A Berlusconi e a quelli che
la pensano come lui va ricordato, a proposito della polemica sui limiti di una
costituzione fissa e rigida, che da sempre è stato l’inevitabile (e spesso
automatico) cadere in desuetudine di taluni disposti costituzionali a causa del
loro anacronismo oppure il caso di certe norme che non sono mai state attuate
per carenza di volontà, o inerzia, del potere legislativo o di quello
esecutivo. Che è – sia ben chiaro – altra cosa da sollecitare una riscrittura strumentale
tesa a forzare sul primato dell’esecutivo sul legislativo (col rischio di far
saltare l’equilibro dei tre poteri, di montesquieuiana memoria, che è l’essenza
di un assetto libero). Oltretutto, in quasi tutti i contesti che – a differenza
della Gran Bretagna, dove come abbiamo rilevato un testo costituzionale scritto
non esiste – registrano casi di incompleta applicazione della costituzione.
Certo, è anche vero che molte costituzioni scritte e troppo articolate hanno
storicamente reso troppo macchinoso e complicato il funzionamento del
meccanismo di governo per consentire a un esecutivo di funzionare. E in queste
condizioni, la non applicazione, è stata spesso un rimedio all’inapplicabilità.
Ma, come osserva Sartori, “sarebbe controproducente o comunque poco sensato
accettare in tutti i casi il punto di vista strettamente giuridico secondo il
quale tutta la costituzione deve essere applicata a qualunque costo.
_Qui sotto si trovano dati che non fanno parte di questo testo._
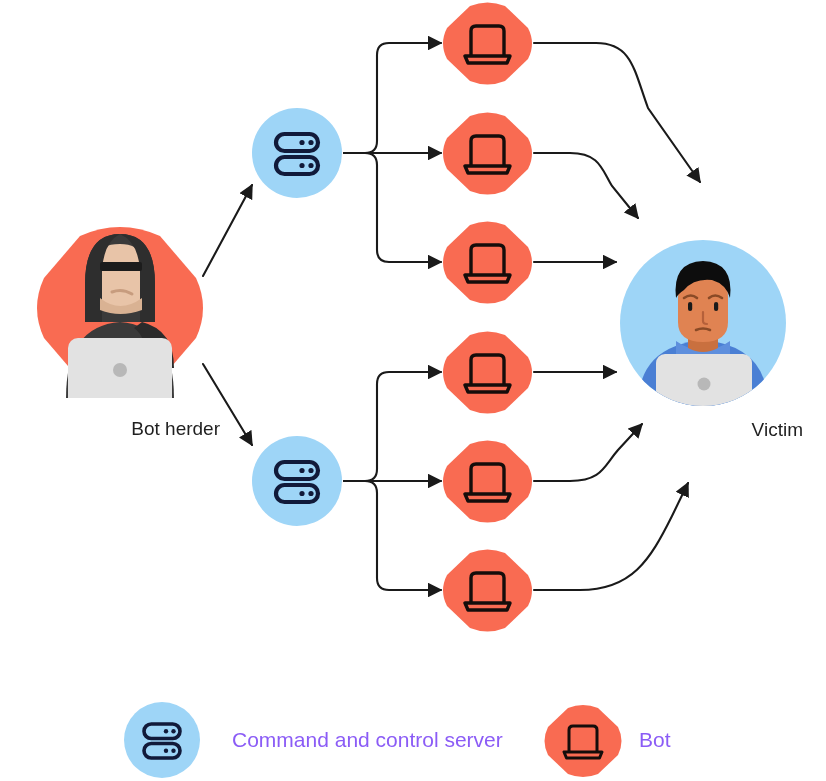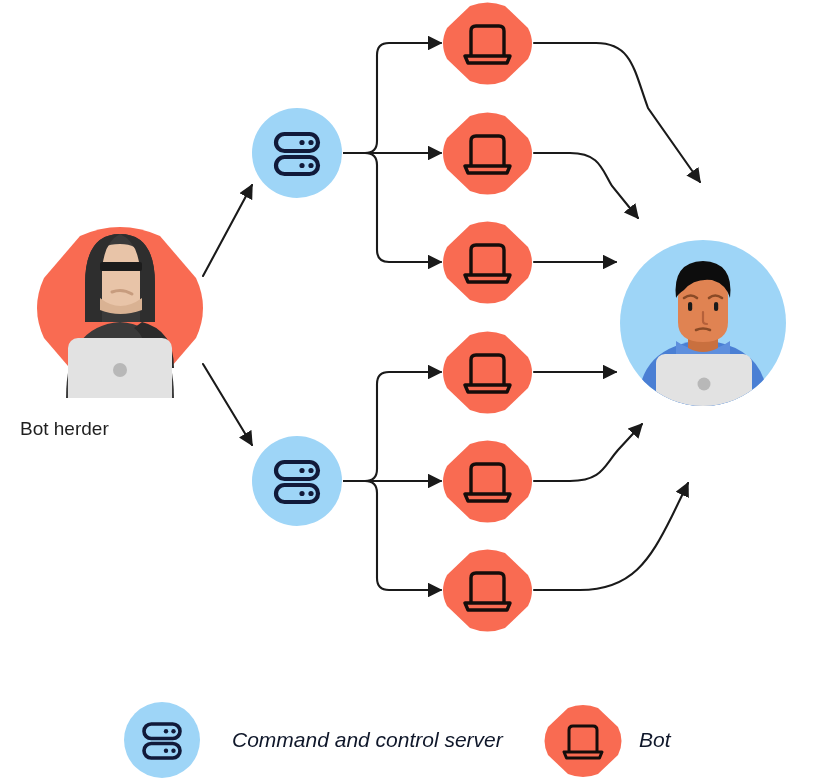--- a/index.html
+++ b/index.html
@@ -24,33 +24,32 @@
     top: 0;
     width: 826px;
     height: 781px;
     pointer-events: none;
   }
   .node {
     position: absolute;
   }
   .label {
     position: absolute;
-    text-align: left;
+    text-align: right;
     color: #1f1f1f;
     font-size: 19px;
     line-height: 22px;
     white-space: nowrap;
   }
   .legend-label {
     position: absolute;
-    color: #0f172a;
+    color: #8b5cf6;
     font-size: 21px;
     line-height: 24px;
     white-space: nowrap;
-    font-style: italic;
   }
   .legend-row { position: absolute; }
 </style>
 </head>
 <body>
 
 <div id="canvas">
 
   <svg id="edges" viewBox="0 0 826 781">
     <defs>
@@ -215,20 +214,21 @@
         <rect x="94" y="62" width="4.2" height="9" rx="2.1" fill="#1a1a1a"></rect>
 
         <path d="M 83 72 L 83 81 Q 83 84 87 84" stroke="#b5603a" stroke-width="2.2" fill="none" stroke-linecap="round"></path>
         <path d="M 76 90 Q 83 87 90 90" stroke="#8a4a26" stroke-width="2.6" fill="none" stroke-linecap="round"></path>
 
         <rect x="36" y="114" width="96" height="64" rx="9" fill="#e2e2e2"></rect>
         <circle cx="84" cy="144" r="6.5" fill="#b8b8b8"></circle>
       </g>
     </svg>
   </div>
+  <div class="label" style="left:603px; top:419px; width:200px;">Victim</div>
 
   <div class="legend-row" style="left:124px; top:702px;">
     <svg viewBox="0 0 76 76" width="76" height="76">
       <circle cx="38" cy="38" r="38" fill="#9ed5f7"></circle>
       <g fill="none" stroke="#111a3a" stroke-width="3.6">
         <rect x="20" y="22" width="36" height="14.5" rx="7.2"></rect>
         <rect x="20" y="41.5" width="36" height="14.5" rx="7.2"></rect>
       </g>
       <g fill="#111a3a">
         <circle cx="42" cy="29.2" r="2.2"></circle>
Personalmente ritengo che dovremmo sempre accertare se la non applicazione
investe il funzionamento del governo in ordine agli scopi fondamentali del
costituzionalismo, oppure no. E comunque i casi sono due: o il termine
costituzione viene usato nel suo specifico e originario significato garantista
e di limitazione del potere, oppure è diventato un doppione inutile (e
ingannevole) di termini come organizzazione, struttura, forma o sistema
politico”. Ma chi difende, oggi in
Italia, le prerogative più profonde e originarie, del costituzionalismo? E chi
propone nella sfera pubblica e nel quadro politico una prassi autenticamente ispirata
a una cultura politica che sia costituente
e costituzionalista ad un tempo?
Perché senza questa presenza e questa proposta rischiamo di restare ancora molto
a lungo nell’impasse e nello stallo
che caratterizzano l’attuale fase di paralisi politica succeduta, oltretutto, all’appello
a quell’inutile “transizione” stancamente e retoricamente evocata per oltre un
ventennio. Perché la risoluzione del “caso italiano” oggi non passa tanto nella
capacità di fare o reggere un governo ma in quella, decisiva, di avviare un
nuovo, vasto, entusiasmante, partecipato, “processo costituente”. Oltre le
leadership, oltre i limiti delle classi dirigenti possibili, oltre gli stessi
partiti.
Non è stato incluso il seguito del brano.